_Goal of the exercise_: The required answer is every line of the data containing the word "Question".

═════ Provided material

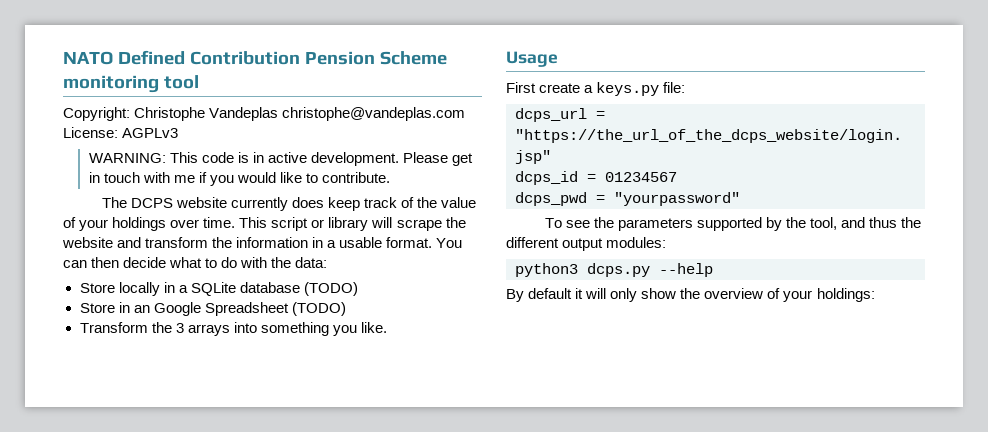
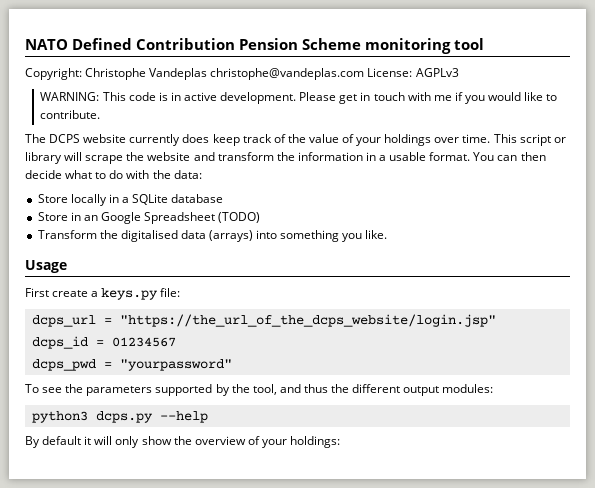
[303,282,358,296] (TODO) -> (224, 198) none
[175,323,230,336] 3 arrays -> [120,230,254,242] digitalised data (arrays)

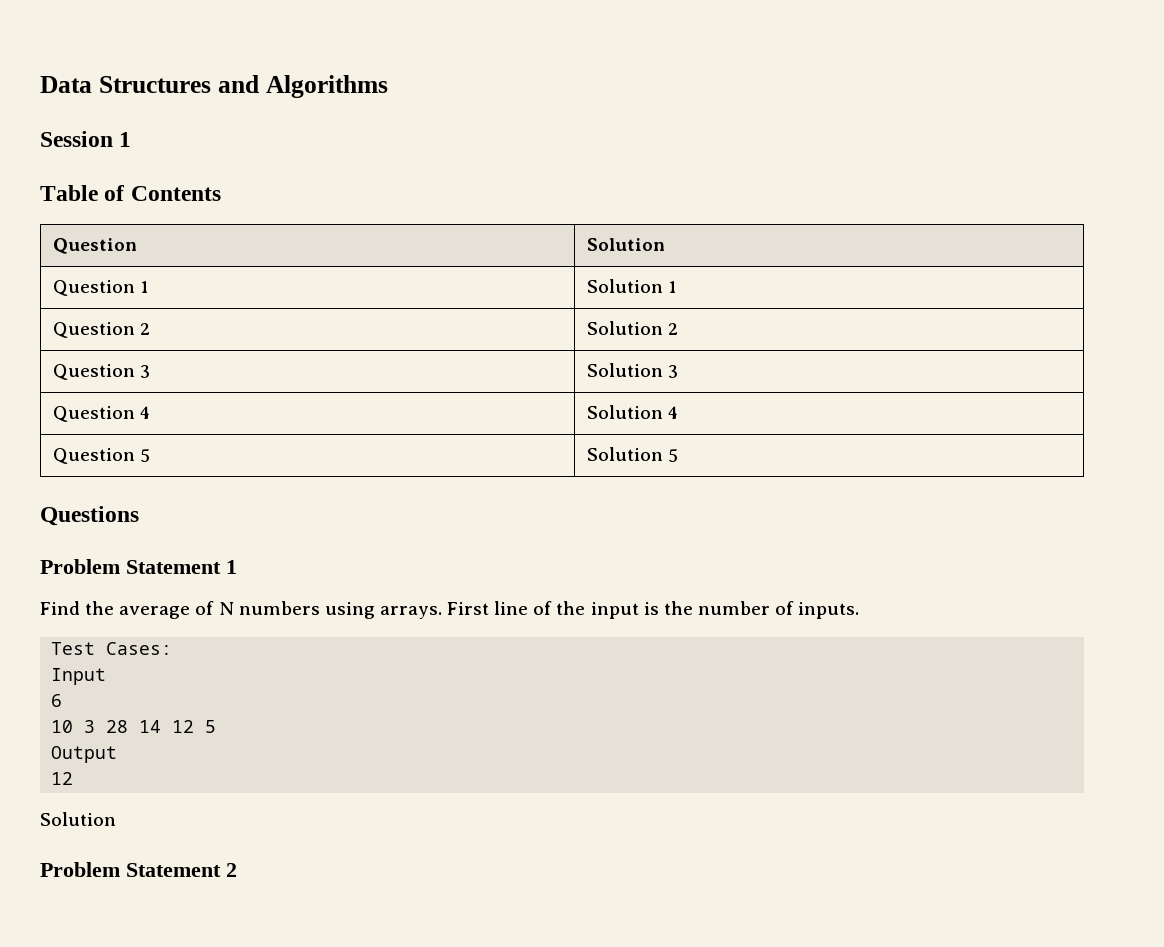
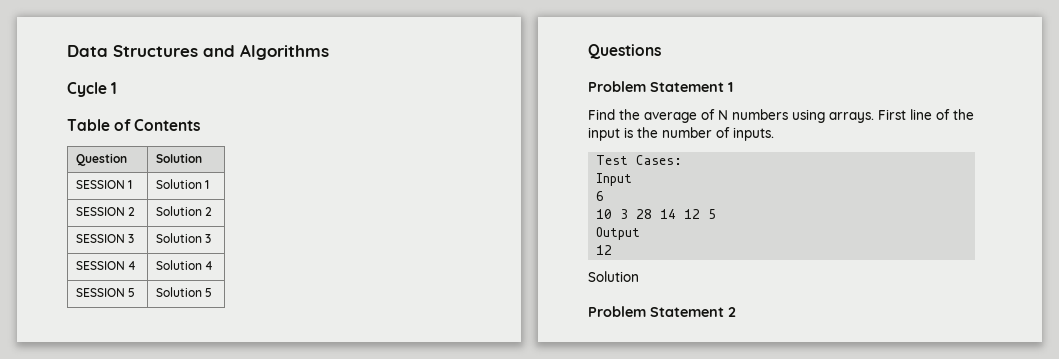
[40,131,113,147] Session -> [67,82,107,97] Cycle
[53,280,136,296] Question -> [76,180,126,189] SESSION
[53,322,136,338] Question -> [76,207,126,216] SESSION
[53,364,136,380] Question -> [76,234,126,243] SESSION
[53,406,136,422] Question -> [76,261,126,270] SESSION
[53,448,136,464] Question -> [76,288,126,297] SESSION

══════════

_Answer area_:
[53,280,136,296] Question -> [76,180,126,189] SESSION
[53,322,136,338] Question -> [76,207,126,216] SESSION
[53,364,136,380] Question -> [76,234,126,243] SESSION
[53,406,136,422] Question -> [76,261,126,270] SESSION
[53,448,136,464] Question -> [76,288,126,297] SESSION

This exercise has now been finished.